# Impact of steroids on BGs



## AlisonF (Apr 18, 2013)

Hi. I'll be having steroids to mature the baby's lungs prior to csection next week. From everything I've read I should in theory expect the first injection to raise insulin requirements by about 20%, with the second injection raising them by about 50%. Is that what other people have experienced? Plus how soon after the injection did the rise start and roughly how long did it last? 

Thanks

Ali


----------



## Twitchy (Apr 18, 2013)

Hiya...I had to have the steroid jabs prior to my first baby's birth but I honestly could not give you a quantative value for how they affected things.  Normally though I'd agree that a rise is likely but as ever I guess it depends on other factors as to how much & at what rate...all I can suggest is test & correct & then try not to stress - I'm sure that even if you do run a bit high for a short while it won't have a big affect on baby. 

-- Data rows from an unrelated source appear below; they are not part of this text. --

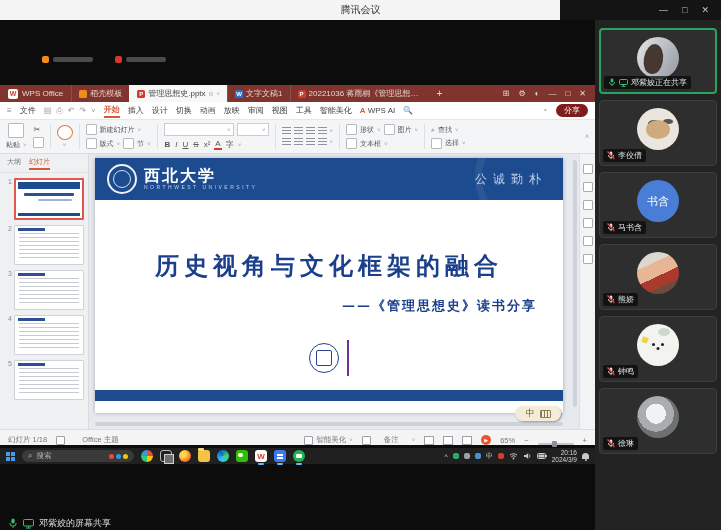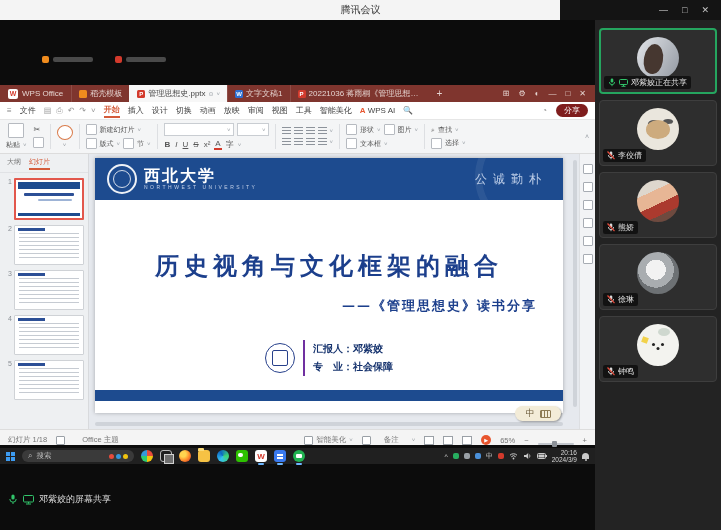--- a/index.html
+++ b/index.html
@@ -151,21 +151,21 @@
   .a-docs div{position:absolute;left:3px;top:4px;width:6px;height:1.5px;background:#fff;box-shadow:0 3px 0 #fff;}
   .a-meet{background:#21b351;border-radius:50%;}
   .a-meet div{position:absolute;left:3px;top:4px;width:6px;height:4px;background:#fff;border-radius:1px;}
   .tray{margin-left:auto;display:flex;align-items:center;gap:5px;color:#c9c9c9;font-size:7px;}
   .tdot{width:6px;height:6px;border-radius:2px;}
   .clock{text-align:right;font-size:6.5px;line-height:7px;color:#d6d6d6;}
   .bell{width:7px;height:6px;background:#c9c9c9;border-radius:3.5px 3.5px 0 0;position:relative;}
   .bell div{position:absolute;left:2.5px;bottom:-2px;width:2px;height:2px;border-radius:50%;background:#c9c9c9;}
 
   
-  .banner{position:absolute;left:8px;bottom:24px;display:flex;align-items:center;gap:5px;font-size:9px;color:#ddd;}
+  .banner{position:absolute;left:8px;bottom:0;display:flex;align-items:center;gap:5px;font-size:9px;color:#ddd;}
 
   
   .sidebar{position:absolute;top:20px;right:0;width:126px;height:510px;background:#232323;z-index:5;
            padding:8px 4px;box-sizing:border-box;display:flex;flex-direction:column;gap:6px;}
   .tile{height:66px;background:#2e2e2e;border:1px solid #3e3e3e;border-radius:4px;position:relative;
         box-sizing:border-box;flex:0 0 auto;}
   .tile.sharing{border:2px solid #25a55f;}
   .avatar{width:42px;height:42px;border-radius:50%;position:relative;overflow:hidden;margin:7px auto 0;}
   .chip{position:absolute;left:3px;bottom:3px;display:flex;align-items:center;gap:3px;
         background:rgba(8,8,8,.72);border-radius:2px;padding:1px 4px;font-size:8px;color:#e3e3e3;
@@ -448,24 +448,20 @@
             <span class="motto">公诚勤朴</span>
             <div class="band-mark"></div>
           </div>
           <div class="slide-title">历史视角与文化框架的融合</div>
           <div class="slide-sub">——《管理思想史》读书分享</div>
           <div class="presenter">
             <div class="seal">
                 <div class="inner"></div>
               </div>
             <div class="pline"></div>
-            <div class="ptexts">
-              <div>汇报人：邓紫姣</div>
-              <div>专　业：社会保障</div>
-            </div>
           </div>
           <div class="slide-foot"></div>
         </div>
         <div class="hscroll"></div>
         <div class="vscroll"></div>
         <div class="ime">
           <span>中</span>
           <span class="kbd"></span>
         </div>
       </div>
@@ -619,57 +615,71 @@
       <svg width="8" height="9">
           <rect x="2.7" y="0.5" width="2.6" height="4" rx="1.3" fill="#d9d9d9"></rect>
           <path d="M1.4 4a2.6 2.6 0 0 0 5.2 0" fill="none" stroke="#d9d9d9" stroke-width="0.9"></path>
           <line x1="4" y1="6.5" x2="4" y2="8.2" stroke="#d9d9d9" stroke-width="0.9"></line>
           <line x1="0.5" y1="0.5" x2="7.5" y2="8.2" stroke="#e74c3c" stroke-width="1.2"></line>
         </svg>
       <span>李佼倩</span>
     </div>
   </div>
 
+  <div class="tile">
+    <div class="avatar av3">
+      <span>书含</span>
+    </div>
+    <div class="chip">
+      <svg width="8" height="9">
+          <rect x="2.7" y="0.5" width="2.6" height="4" rx="1.3" fill="#d9d9d9"></rect>
+          <path d="M1.4 4a2.6 2.6 0 0 0 5.2 0" fill="none" stroke="#d9d9d9" stroke-width="0.9"></path>
+          <line x1="4" y1="6.5" x2="4" y2="8.2" stroke="#d9d9d9" stroke-width="0.9"></line>
+          <line x1="0.5" y1="0.5" x2="7.5" y2="8.2" stroke="#e74c3c" stroke-width="1.2"></line>
+        </svg>
+      <span>马书含</span>
+    </div>
+  </div>
 
   <div class="tile">
     <div class="avatar av4"></div>
     <div class="chip">
       <svg width="8" height="9">
           <rect x="2.7" y="0.5" width="2.6" height="4" rx="1.3" fill="#d9d9d9"></rect>
           <path d="M1.4 4a2.6 2.6 0 0 0 5.2 0" fill="none" stroke="#d9d9d9" stroke-width="0.9"></path>
           <line x1="4" y1="6.5" x2="4" y2="8.2" stroke="#d9d9d9" stroke-width="0.9"></line>
           <line x1="0.5" y1="0.5" x2="7.5" y2="8.2" stroke="#e74c3c" stroke-width="1.2"></line>
         </svg>
       <span>熊娇</span>
     </div>
   </div>
 
 
   <div class="tile">
+    <div class="avatar av7">
+      <div class="eyes"></div>
+        <div class="ear"></div>
+        <div class="star"></div>
+    </div>
+    <div class="chip">
+      <svg width="8" height="9">
+          <rect x="2.7" y="0.5" width="2.6" height="4" rx="1.3" fill="#d9d9d9"></rect>
+          <path d="M1.4 4a2.6 2.6 0 0 0 5.2 0" fill="none" stroke="#d9d9d9" stroke-width="0.9"></path>
+          <line x1="4" y1="6.5" x2="4" y2="8.2" stroke="#d9d9d9" stroke-width="0.9"></line>
+          <line x1="0.5" y1="0.5" x2="7.5" y2="8.2" stroke="#e74c3c" stroke-width="1.2"></line>
+        </svg>
+      <span>钟鸣</span>
+    </div>
+  </div>
+
+  <div class="tile">
     <div class="avatar av6"></div>
     <div class="chip">
       <svg width="8" height="9">
           <rect x="2.7" y="0.5" width="2.6" height="4" rx="1.3" fill="#d9d9d9"></rect>
           <path d="M1.4 4a2.6 2.6 0 0 0 5.2 0" fill="none" stroke="#d9d9d9" stroke-width="0.9"></path>
           <line x1="4" y1="6.5" x2="4" y2="8.2" stroke="#d9d9d9" stroke-width="0.9"></line>
           <line x1="0.5" y1="0.5" x2="7.5" y2="8.2" stroke="#e74c3c" stroke-width="1.2"></line>
         </svg>
       <span>徐琳</span>
     </div>
   </div>
-
-  <div class="tile">
-    <div class="avatar av7">
-      <div class="eyes"></div>
-        <div class="ear"></div>
-        <div class="star"></div>
-    </div>
-    <div class="chip">
-      <svg width="8" height="9">
-          <rect x="2.7" y="0.5" width="2.6" height="4" rx="1.3" fill="#d9d9d9"></rect>
-          <path d="M1.4 4a2.6 2.6 0 0 0 5.2 0" fill="none" stroke="#d9d9d9" stroke-width="0.9"></path>
-          <line x1="4" y1="6.5" x2="4" y2="8.2" stroke="#d9d9d9" stroke-width="0.9"></line>
-          <line x1="0.5" y1="0.5" x2="7.5" y2="8.2" stroke="#e74c3c" stroke-width="1.2"></line>
-        </svg>
-      <span>钟鸣</span>
-    </div>
-  </div>
 </div>
 
 </body></html>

Do you mind me asking why you need the shots? Usually they give them when baby's going to put in an early appearance, my first was early due to PET & my second was early too (got an extra week!) because the placenta started to fail - in the second case that caused me lots of hypos, so I doubt I'd have noticed much effect from steroid jabs...if that all makes sense?! 

Hope things are going well & you're not feeling stressed by everything. Xxx


----------



## Twitchy (Apr 18, 2013)

I've just read your blog on this, wow that struck a chord!! 

For what it's worth, my two sections were described as 'semi elective emergency c sections' (lol)...and actually they were amazing.  Having the epidural feels weird, but is honestly not bad (despite what some people will say!). The room does feel very busy (bye bye dignity! ) but the advantage of it being planned (or even half planned!) is everything's calm & under control. I got to kiss & hold both babies briefly, and with my second got a lovely long skin to skin cuddle in recovery afterwards - it was Amazing! We even got to take photos during the births (discretely angled of course!).  Both births were far better experiences that I had expected. It does feel a bit odd, you don't feel pain but you do feel a bit of tugging etc (honestly not as gross as that sounds!) 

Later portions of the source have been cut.